(Data)

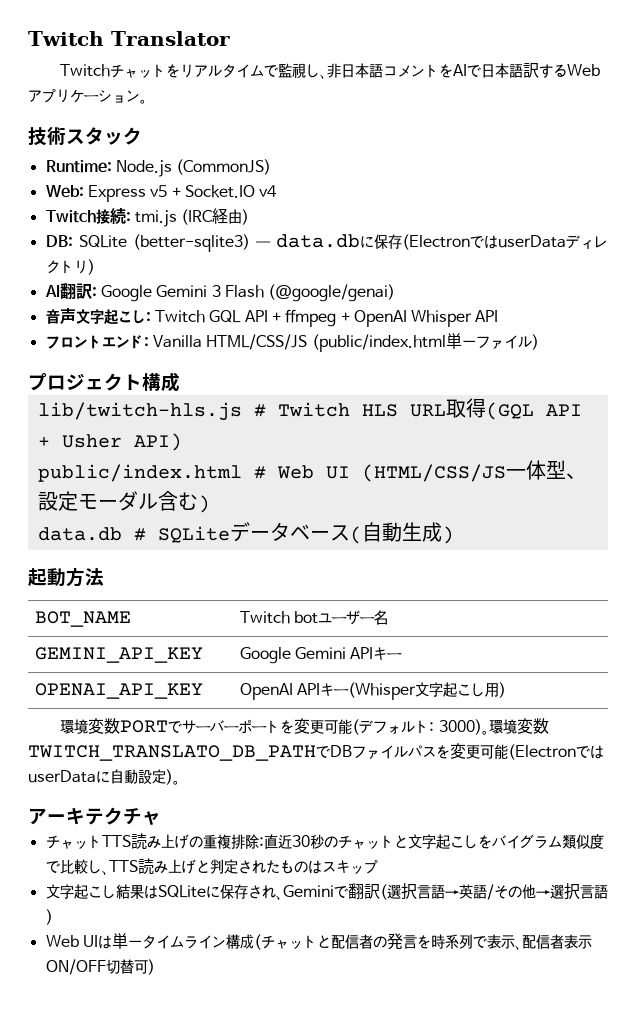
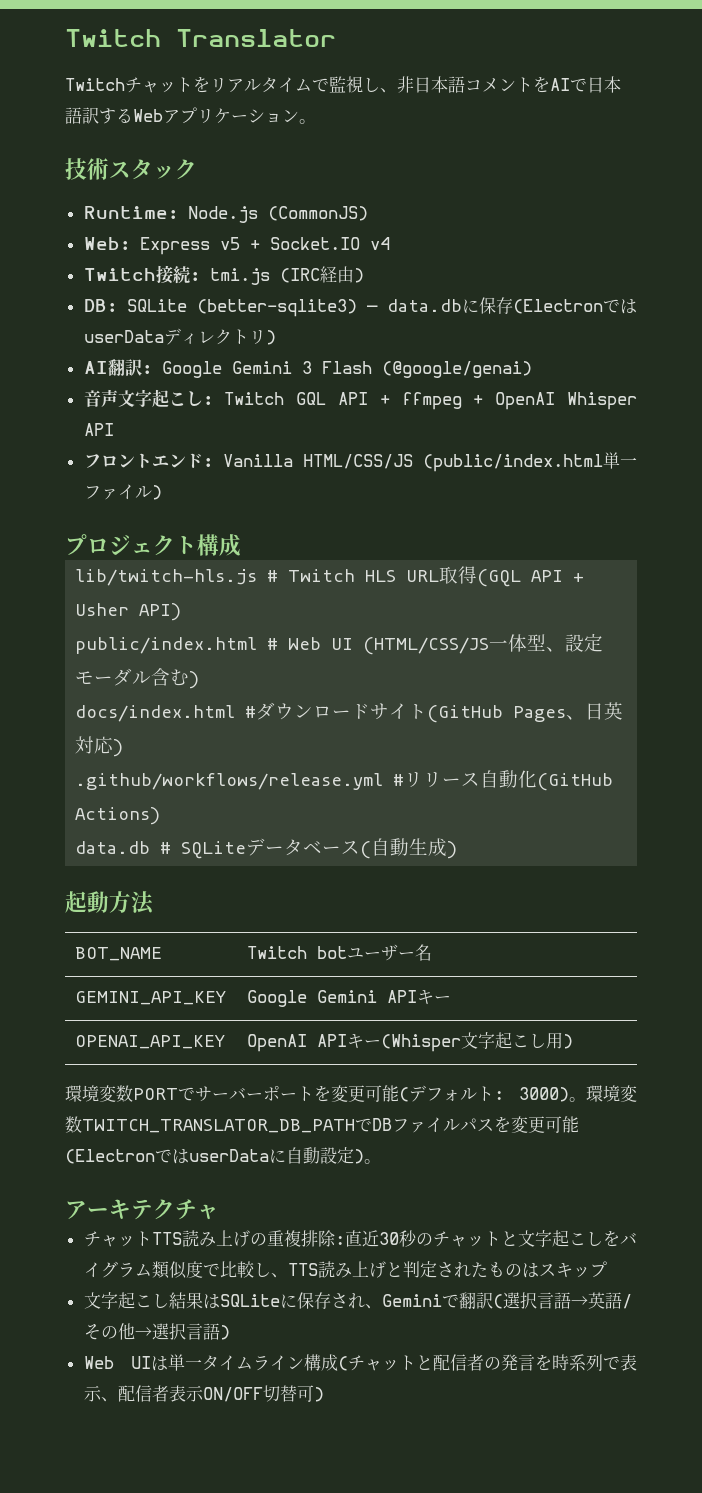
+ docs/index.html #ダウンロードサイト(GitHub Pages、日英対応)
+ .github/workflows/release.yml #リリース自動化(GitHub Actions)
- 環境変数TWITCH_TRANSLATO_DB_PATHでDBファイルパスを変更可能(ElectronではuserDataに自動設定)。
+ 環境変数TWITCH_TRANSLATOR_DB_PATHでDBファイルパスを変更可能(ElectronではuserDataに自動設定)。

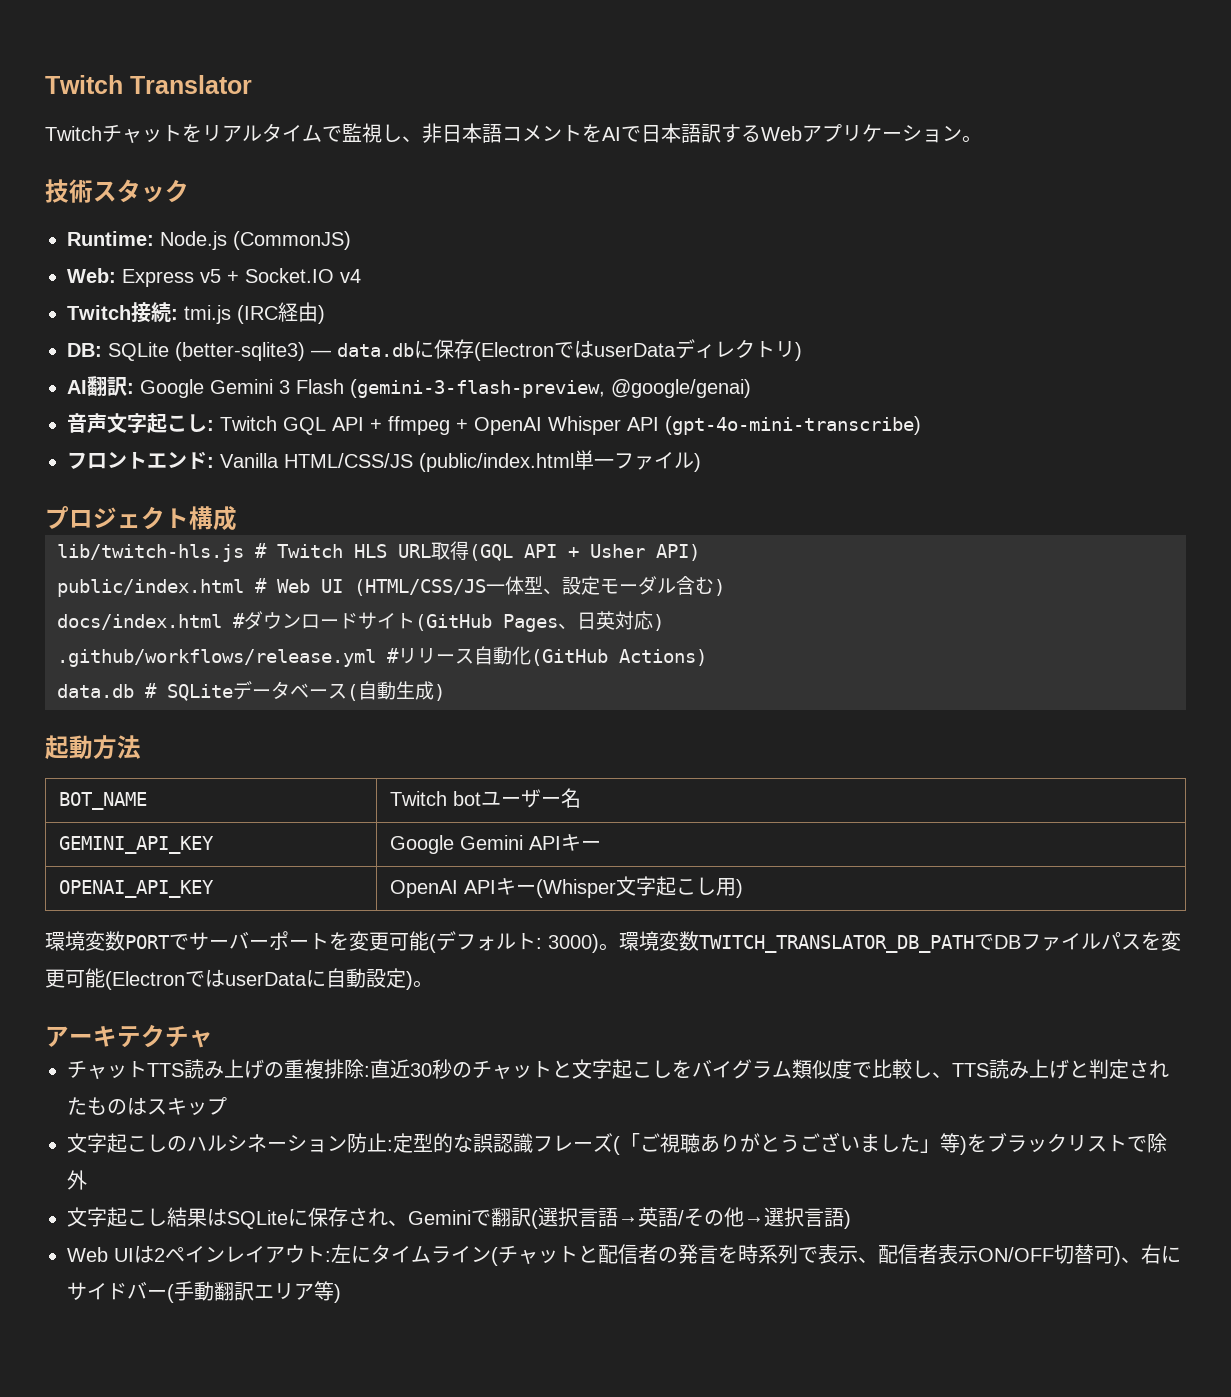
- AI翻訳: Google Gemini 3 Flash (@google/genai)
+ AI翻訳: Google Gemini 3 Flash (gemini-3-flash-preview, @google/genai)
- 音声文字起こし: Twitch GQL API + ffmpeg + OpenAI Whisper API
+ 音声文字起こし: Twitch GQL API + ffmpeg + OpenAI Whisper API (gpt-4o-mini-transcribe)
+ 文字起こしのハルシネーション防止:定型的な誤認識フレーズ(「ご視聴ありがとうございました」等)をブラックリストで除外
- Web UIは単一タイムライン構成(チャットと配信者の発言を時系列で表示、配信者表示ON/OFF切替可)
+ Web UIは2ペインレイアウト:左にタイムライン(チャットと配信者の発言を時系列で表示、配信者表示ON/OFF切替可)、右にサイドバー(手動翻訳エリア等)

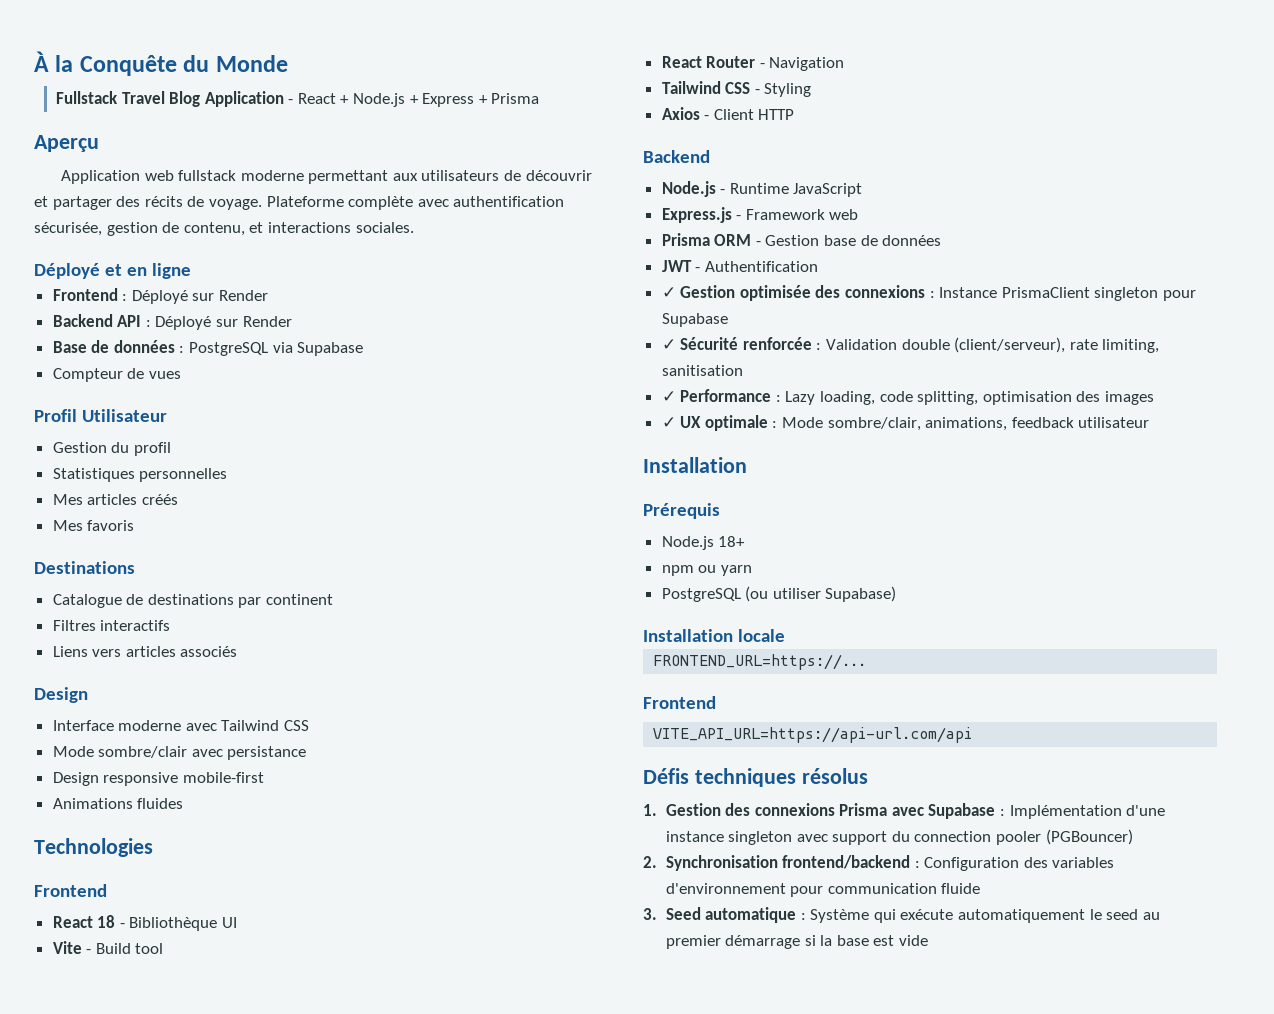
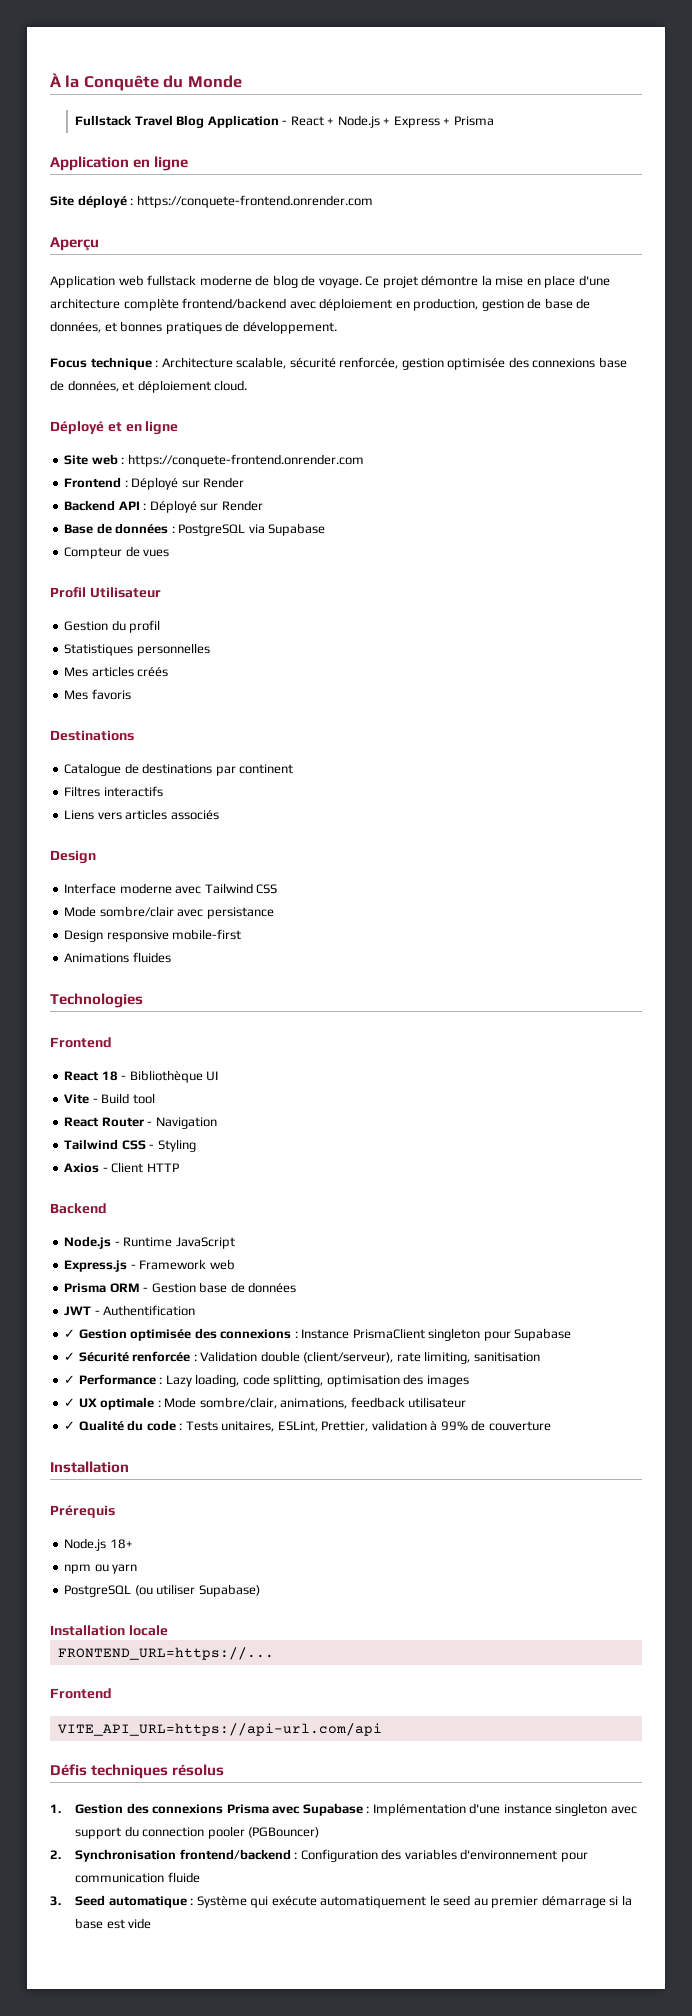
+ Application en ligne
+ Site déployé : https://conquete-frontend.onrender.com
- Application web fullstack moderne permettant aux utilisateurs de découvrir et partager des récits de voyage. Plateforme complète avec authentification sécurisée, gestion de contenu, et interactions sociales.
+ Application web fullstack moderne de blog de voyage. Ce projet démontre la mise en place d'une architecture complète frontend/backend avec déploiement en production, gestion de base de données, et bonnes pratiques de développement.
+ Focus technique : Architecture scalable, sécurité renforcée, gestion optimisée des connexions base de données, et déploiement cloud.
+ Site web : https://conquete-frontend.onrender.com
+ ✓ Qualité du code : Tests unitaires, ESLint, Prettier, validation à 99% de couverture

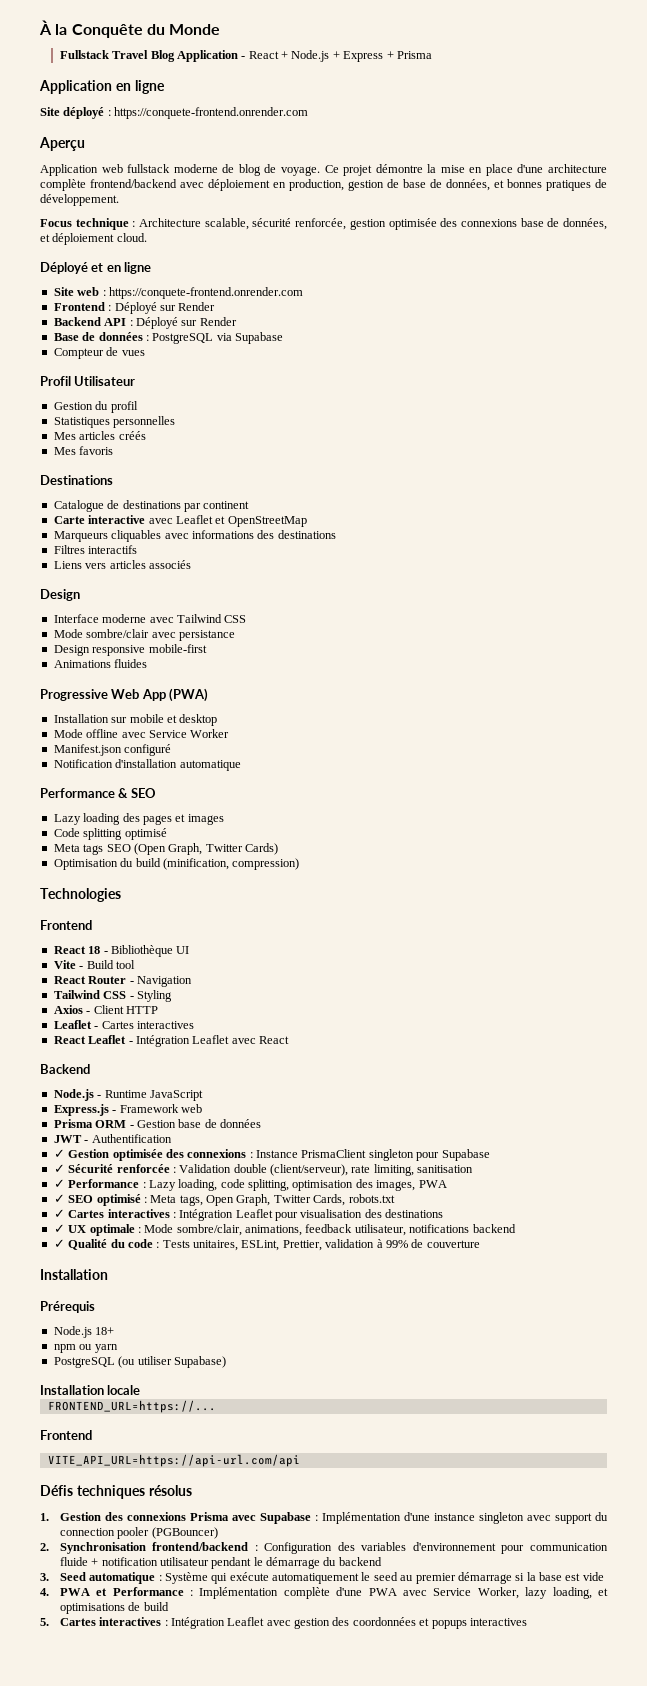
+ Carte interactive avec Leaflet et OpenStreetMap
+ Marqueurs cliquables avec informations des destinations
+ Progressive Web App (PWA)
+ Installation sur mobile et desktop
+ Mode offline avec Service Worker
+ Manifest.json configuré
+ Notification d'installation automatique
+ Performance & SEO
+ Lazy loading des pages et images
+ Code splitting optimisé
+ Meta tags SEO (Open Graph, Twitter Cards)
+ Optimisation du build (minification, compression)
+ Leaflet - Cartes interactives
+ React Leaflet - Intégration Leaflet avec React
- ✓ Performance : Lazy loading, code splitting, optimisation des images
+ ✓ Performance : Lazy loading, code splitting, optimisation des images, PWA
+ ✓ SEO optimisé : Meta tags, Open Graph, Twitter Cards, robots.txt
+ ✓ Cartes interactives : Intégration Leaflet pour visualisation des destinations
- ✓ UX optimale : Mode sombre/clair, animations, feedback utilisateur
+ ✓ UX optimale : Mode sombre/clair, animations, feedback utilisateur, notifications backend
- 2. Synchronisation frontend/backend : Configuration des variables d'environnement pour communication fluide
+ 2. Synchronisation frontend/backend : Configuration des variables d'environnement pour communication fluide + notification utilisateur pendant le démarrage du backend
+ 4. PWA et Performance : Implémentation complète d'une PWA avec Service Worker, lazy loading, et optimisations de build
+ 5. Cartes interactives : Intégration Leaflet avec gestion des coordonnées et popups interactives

(End Data)

Task goal:
Each entry should be repeated exactly as it appears; the pictures stay out.

Result of this exercise:
+ docs/index.html #ダウンロードサイト(GitHub Pages、日英対応)
+ .github/workflows/release.yml #リリース自動化(GitHub Actions)
- 環境変数TWITCH_TRANSLATO_DB_PATHでDBファイルパスを変更可能(ElectronではuserDataに自動設定)。
+ 環境変数TWITCH_TRANSLATOR_DB_PATHでDBファイルパスを変更可能(ElectronではuserDataに自動設定)。

- AI翻訳: Google Gemini 3 Flash (@google/genai)
+ AI翻訳: Google Gemini 3 Flash (gemini-3-flash-preview, @google/genai)
- 音声文字起こし: Twitch GQL API + ffmpeg + OpenAI Whisper API
+ 音声文字起こし: Twitch GQL API + ffmpeg + OpenAI Whisper API (gpt-4o-mini-transcribe)
+ 文字起こしのハルシネーション防止:定型的な誤認識フレーズ(「ご視聴ありがとうございました」等)をブラックリストで除外
- Web UIは単一タイムライン構成(チャットと配信者の発言を時系列で表示、配信者表示ON/OFF切替可)
+ Web UIは2ペインレイアウト:左にタイムライン(チャットと配信者の発言を時系列で表示、配信者表示ON/OFF切替可)、右にサイドバー(手動翻訳エリア等)

+ Application en ligne
+ Site déployé : https://conquete-frontend.onrender.com
- Application web fullstack moderne permettant aux utilisateurs de découvrir et partager des récits de voyage. Plateforme complète avec authentification sécurisée, gestion de contenu, et interactions sociales.
+ Application web fullstack moderne de blog de voyage. Ce projet démontre la mise en place d'une architecture complète frontend/backend avec déploiement en production, gestion de base de données, et bonnes pratiques de développement.
+ Focus technique : Architecture scalable, sécurité renforcée, gestion optimisée des connexions base de données, et déploiement cloud.
+ Site web : https://conquete-frontend.onrender.com
+ ✓ Qualité du code : Tests unitaires, ESLint, Prettier, validation à 99% de couverture

+ Carte interactive avec Leaflet et OpenStreetMap
+ Marqueurs cliquables avec informations des destinations
+ Progressive Web App (PWA)
+ Installation sur mobile et desktop
+ Mode offline avec Service Worker
+ Manifest.json configuré
+ Notification d'installation automatique
+ Performance & SEO
+ Lazy loading des pages et images
+ Code splitting optimisé
+ Meta tags SEO (Open Graph, Twitter Cards)
+ Optimisation du build (minification, compression)
+ Leaflet - Cartes interactives
+ React Leaflet - Intégration Leaflet avec React
- ✓ Performance : Lazy loading, code splitting, optimisation des images
+ ✓ Performance : Lazy loading, code splitting, optimisation des images, PWA
+ ✓ SEO optimisé : Meta tags, Open Graph, Twitter Cards, robots.txt
+ ✓ Cartes interactives : Intégration Leaflet pour visualisation des destinations
- ✓ UX optimale : Mode sombre/clair, animations, feedback utilisateur
+ ✓ UX optimale : Mode sombre/clair, animations, feedback utilisateur, notifications backend
- 2. Synchronisation frontend/backend : Configuration des variables d'environnement pour communication fluide
+ 2. Synchronisation frontend/backend : Configuration des variables d'environnement pour communication fluide + notification utilisateur pendant le démarrage du backend
+ 4. PWA et Performance : Implémentation complète d'une PWA avec Service Worker, lazy loading, et optimisations de build
+ 5. Cartes interactives : Intégration Leaflet avec gestion des coordonnées et popups interactives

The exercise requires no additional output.